Note to Self: Get My Financial Records Organized!

 

            I’ve been doing some much needed spring cleaning this week, and it’s gotten me thinking about the mess my financial records are in. I’m a pack rat who keeps everything, convinced that I might need it someday. What’s worse: I’m not an organized pack rat, so even if I did need that car title, insurance policy or cancelled check from two years ago, I probably couldn’t find it. Not on the first try anyway.

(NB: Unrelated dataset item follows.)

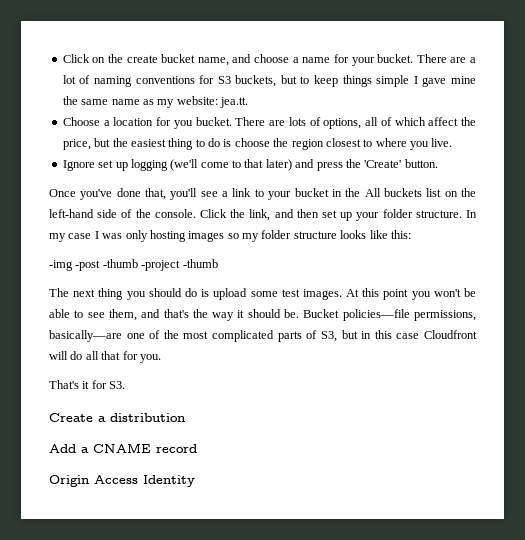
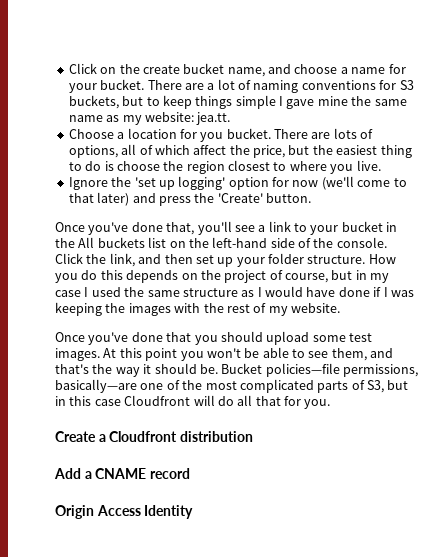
[98,159,168,171] set up logging -> [111,176,319,190] the 'set up logging' option for now
[465,210,477,218] [49,230,411,242] [49,259,218,271] [49,288,210,300] In my case I was only hosting images so my folder structure looks like this: // -img -post -thumb -project -thumb // The next thing you should do is -> [368,254,396,264] [55,270,390,283] [55,286,414,297] [55,302,340,316] [55,331,263,345] How you do this depends on the project of course, but in my case I used the same structure as I would have done if I was keeping the images with the rest of my website. // Once you've done that you should
[49,380,126,389] // That's it for S3. -> (331, 404) none
(106, 419) none -> [109,431,178,442] Cloudfront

            If you’re like me, consider putting this on your to-do list for the coming long weekend: Note to self: get my financial records organized!!! (I need at least three exclamation points to motivate myself.) For a good checklist, read author David Bach’s (“The Automatic Millionaire”) fine column on the subject at http://finance.yahoo.com/columnist/article/millionaire/3295.

            You never know what you might find as you clean out your files. In my manic bout of spring cleaning this week, I unearthed a thank you card from my late mother. She had sent it to me in the spring of 1995, many years before she died, and I’d tucked it away, thinking I might want to read it again someday. In it, she’d tucked a newspaper clipping that contained an excerpt from the book “Motherless Daughters: The Legacy of Loss,” by Hope Edelman. It reads, in part: “I am fooling myself when I say my mother exists now only in the photograph on my bulletin board or in the outline of my hand or in the armful of memories I still hold tight. She lives on beneath everything I do. Her presence influenced who I was, and her absence influences who I am.   Our lives are shaped as much by those who leave us as they are by those who stay.”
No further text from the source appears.